Voorwaarden voor het doorbreken van het beroepsgeheim
• Het niet doorbreken van de zwijgplicht levert voor de cliënt of voor een ander ernstige schade op;
• Om onafwendbare schade te voorkomen is er geen andere uitweg dan doorbreking van het geheim;
• Het moet vrijwel zeker zijn dat door de geheimdoorbreking die schade kan worden voorkomen;
• De arts verkeert in gewetensnood door het handhaven van de zwijg plicht;
• De arts heeft alles is in het werk gesteld om eerst toestemming van de cliënt te verkrijgen voor doorbreking van het beroepsgeheim.

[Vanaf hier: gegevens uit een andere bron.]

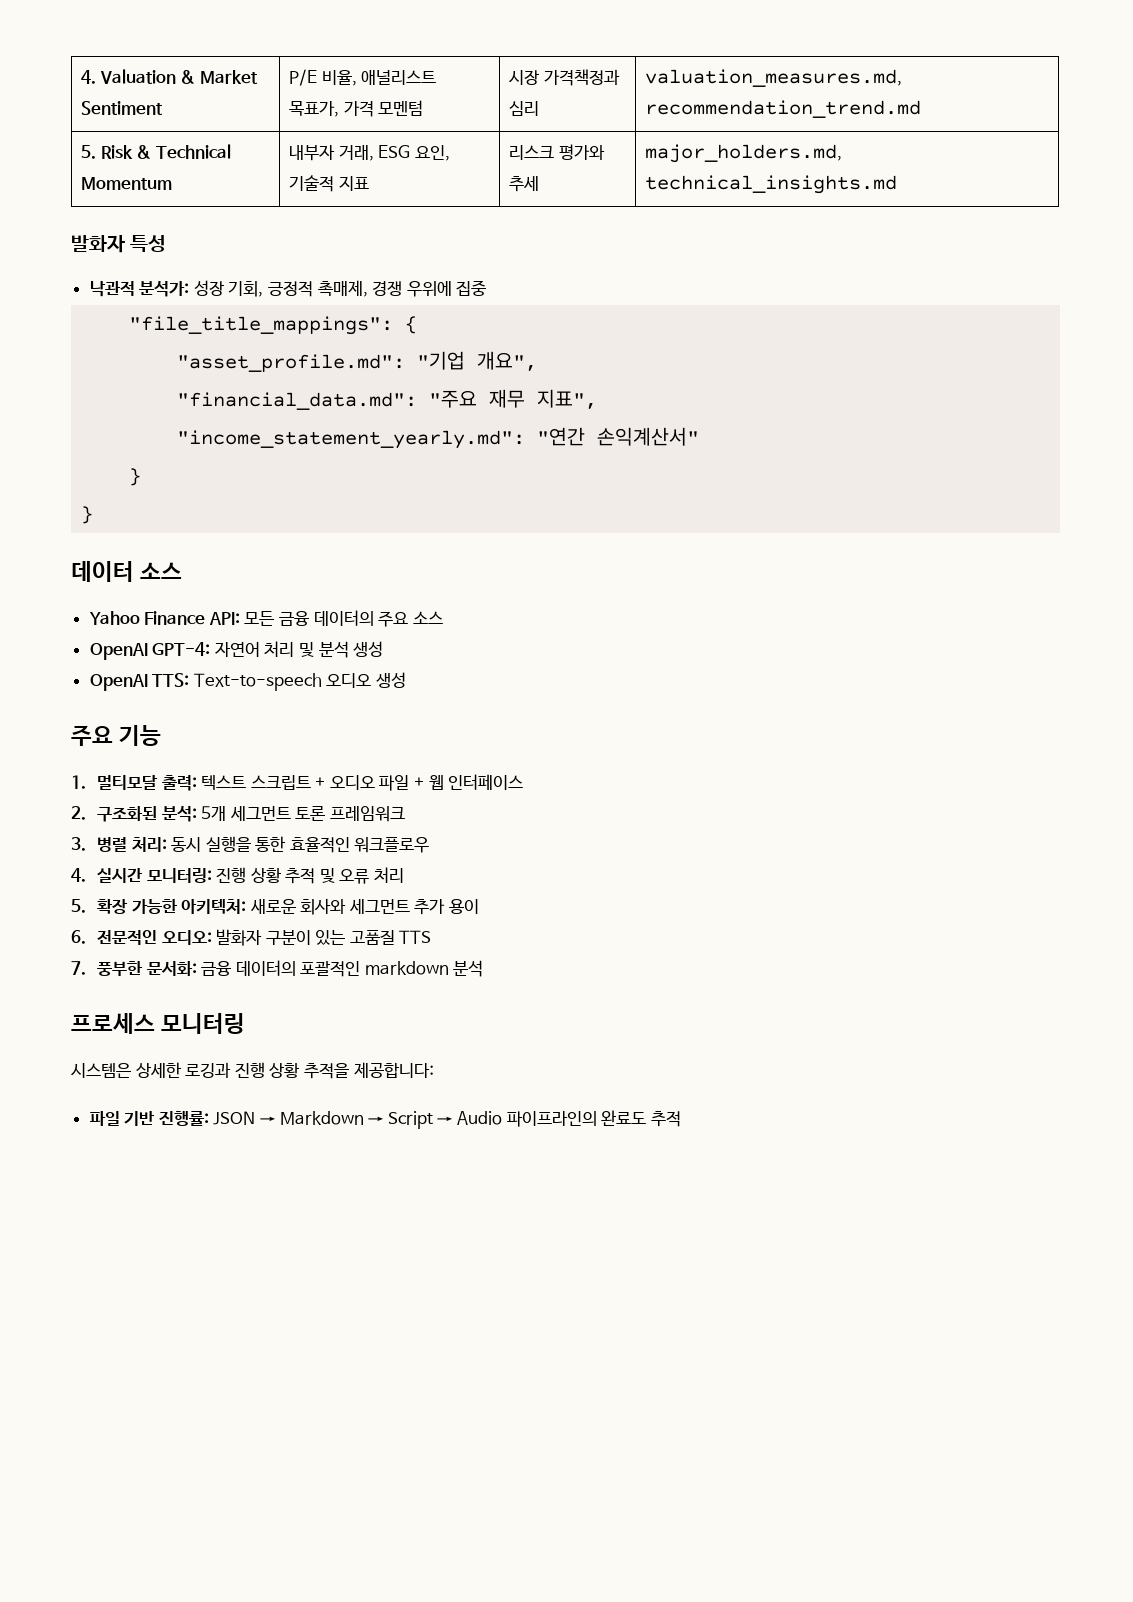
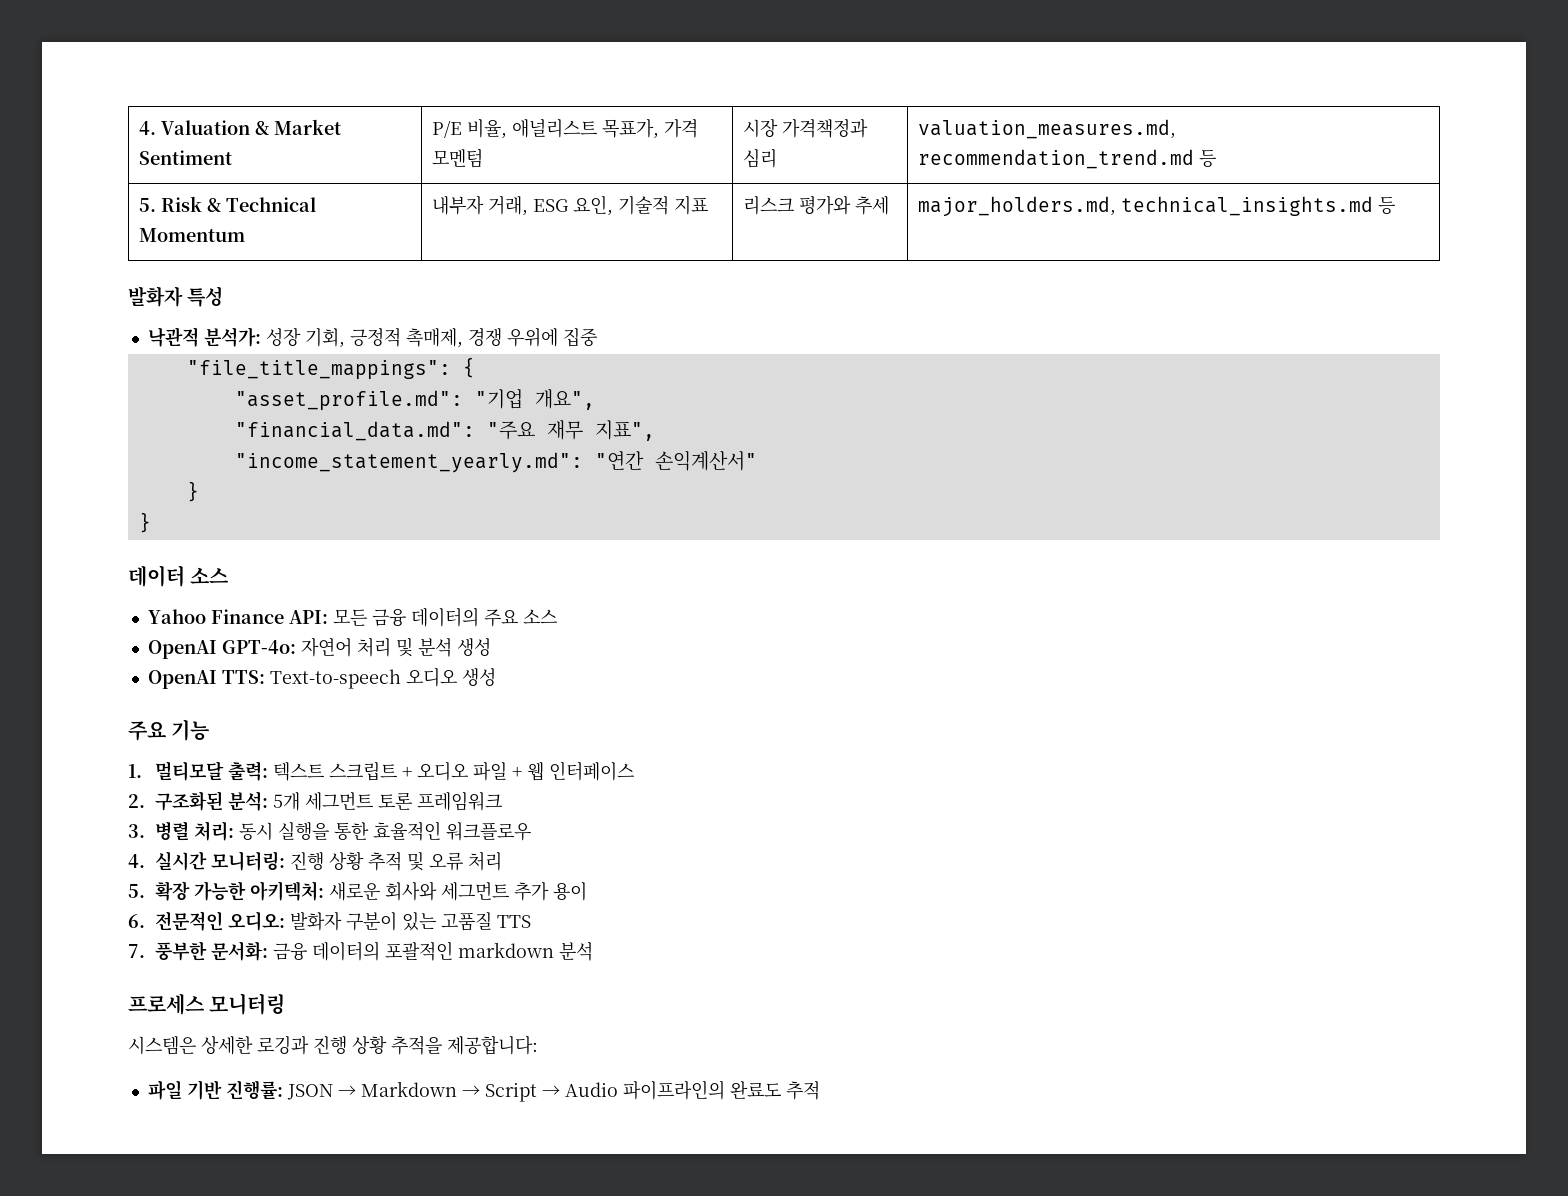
- 4. Valuation & Market Sentiment | P/E 비율, 애널리스트 목표가, 가격 모멘텀 | 시장 가격책정과 심리 | valuation_measures.md, recommendation_trend.md
+ 4. Valuation & Market Sentiment | P/E 비율, 애널리스트 목표가, 가격 모멘텀 | 시장 가격책정과 심리 | valuation_measures.md, recommendation_trend.md 등
- 5. Risk & Technical Momentum | 내부자 거래, ESG 요인, 기술적 지표 | 리스크 평가와 추세 | major_holders.md, technical_insights.md
+ 5. Risk & Technical Momentum | 내부자 거래, ESG 요인, 기술적 지표 | 리스크 평가와 추세 | major_holders.md, technical_insights.md 등
- OpenAI GPT-4: 자연어 처리 및 분석 생성
+ OpenAI GPT-4o: 자연어 처리 및 분석 생성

De Wet Gegevensverwerking Persoonsgerichte Aanpak Radicalisering en Terroristische Activiteiten (PARTA)
Per 1 juli 2025 treedt de Wet Gegevensverwerking Persoonsgerichte Aanpak Radicalisering en Terroristische Activiteiten (PARTA) in werking. Deze wet zet de huidige praktijk van het persoonsgericht aanpakken van radicalisering voort en legt deze vast. "We kijken nu hoe de persoonsgerichte aanpak radicalisering zoals we het tot nu toe toepasten klopt met de nieuwe wet PARTA," zegt Handels. "En hoe regelen we vervolgens de samenwerking met partners die niet onder deze wet vallen."